Für endlose Zeit herrschte Stille in dem opulenten Saal. Keine Regung und kein Atmen. Keine Bewegungen. Nur die in ihrer Verbeugung erstarrten Jünger und die von Schulz angeführte Gruppe, die auf einem Podest stand, dass sich langsam aus dem Boden erhob. Schulz hatte seinen Jogginganzug gegen ein weißes Gewand eingetauscht, dessen Ende noch eben weit hinter ihm auf dem Beton zu seinen Füßen gelegen hatten das sich jetzt aber wallend mit ihm erhob und den Blick auf das Bild eines mit Rebensprossen gekrönten Löwenkopfes freigab, der in der Mitte von einem Holzstab durchstochen war. Mit geschlossenen Augen fuhr Schulz dem Himmel entgegen und seine Arme streckten sich langsam, bis er sie schließlich, kurz unter der Decke angelangt, entkräftet fallen ließ und sich ein vielstimmiges Summen erhob, dass zu einem dunklen Grollen anschwoll.

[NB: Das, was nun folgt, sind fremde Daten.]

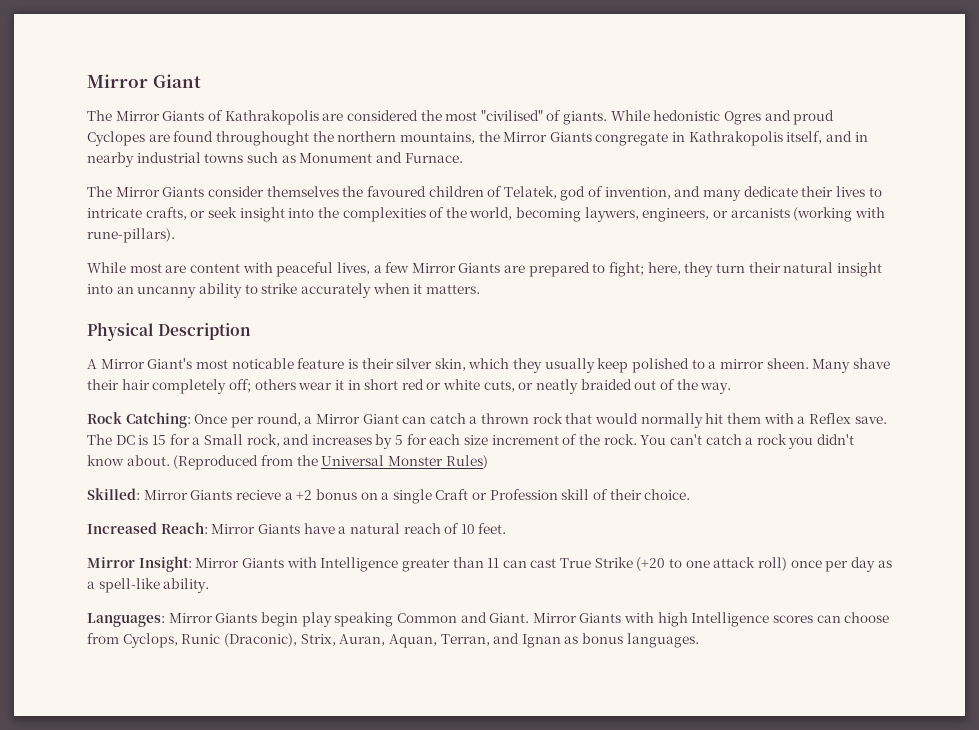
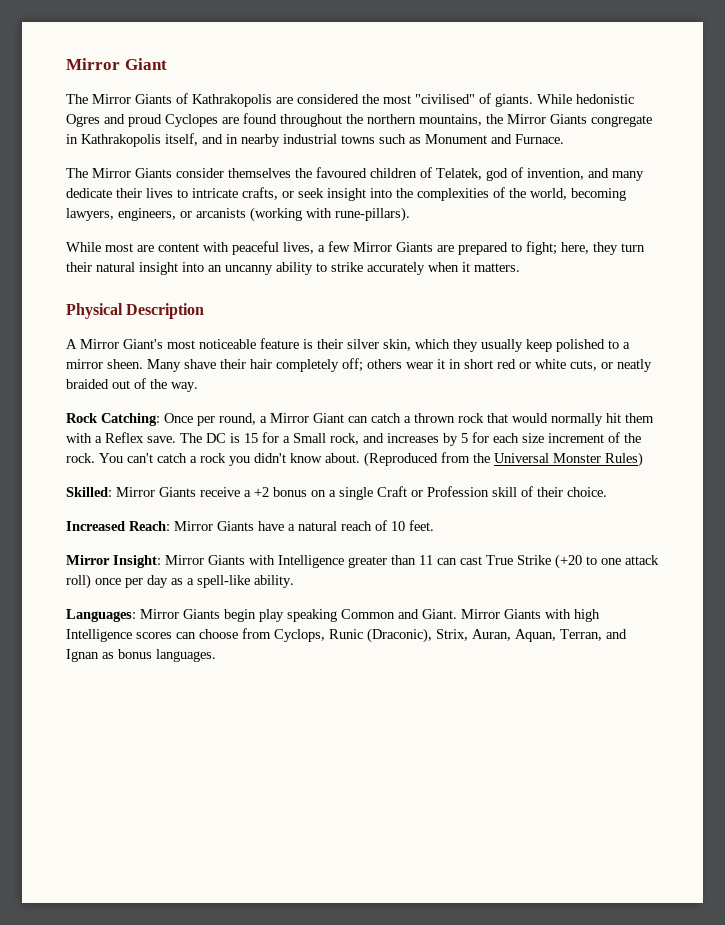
- While hedonistic Ogres and proud Cyclopes are found throughought the northern mountains, the Mirror Giants congregate in Kathrakopolis itself, and in nearby industrial towns such as Monument and Furnace.
+ While hedonistic Ogres and proud Cyclopes are found throughout the northern mountains, the Mirror Giants congregate in Kathrakopolis itself, and in nearby industrial towns such as Monument and Furnace.
- The Mirror Giants consider themselves the favoured children of Telatek, god of invention, and many dedicate their lives to intricate crafts, or seek insight into the complexities of the world, becoming laywers, engineers, or arcanists (working with rune-pillars).
+ The Mirror Giants consider themselves the favoured children of Telatek, god of invention, and many dedicate their lives to intricate crafts, or seek insight into the complexities of the world, becoming lawyers, engineers, or arcanists (working with rune-pillars).
- A Mirror Giant's most noticable feature is their silver skin, which they usually keep polished to a mirror sheen.
+ A Mirror Giant's most noticeable feature is their silver skin, which they usually keep polished to a mirror sheen.
- Skilled: Mirror Giants recieve a +2 bonus on a single Craft or Profession skill of their choice.
+ Skilled: Mirror Giants receive a +2 bonus on a single Craft or Profession skill of their choice.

„Ach du Scheiße, Peter. Das ist doch Lydia.“ Svens Stimme verklang in der düsteren Tonalität des Chors der Jünger, doch von einem Moment auf den anderen verstummte der Saal und schuf Platz für ein entsetztes Flüstern. Schulz Augen waren weit aufgerissen und mit zitterndem Arm zeigte er auf Sven. „Du wagst es in meinen Tempel zu kommen und die heilige Ruhe zu stören, wagst es, mich bloßzustellen und diese Stätte der Erleuchtung mit deinem Frevel zu beschmutzen. Wer bist du mich herauszufordern und mich in meinem Haus zu betrügen. Einen Platz der Einsicht mit Geschwafel zu entweihen. Haltet ihn. Fasst ihn und bringt ihn zu mir.“

Einige Männer und Frauen lösten sich aus der Masse und kamen aus allen Richtungen auf Sven zu. Hilfe suchend blickte er sich nach Peter um, doch der stand einige Meter entfernt und nickte ihm nur aufmunternd zu. Mit dem Achseln zuckend ergab sich Sven seinem Schicksal, streckte die Arme aus und ließ sich gleichgültig durch die Menschenmenge führen, die sich, wie durch unsichtbare Hand geleitet, vor ihnen öffnete und eine schmale Gasse bildete. In den Gesichtern der Jünger erkannte Sven die unterschiedlichsten Emotionen, die sich im Widerstreit miteinander befanden und die er nur schwer einordnen konnte. Ein junger Mann sah ihn hasserfüllt und mit zusammengekniffenen Zähnen an, während ihn eine ältere Frau voller Liebe zulächelte. Auf dem kurzen Weg wurde Sven angebellt, bespuckt, gestreichelt und geküsst und als er schließlich direkt vor Schulz stand, meinte er zu erkennen, dass auch Schulz ihn anlächelte, bevor er Sven kurz darauf ins Gesicht schlug.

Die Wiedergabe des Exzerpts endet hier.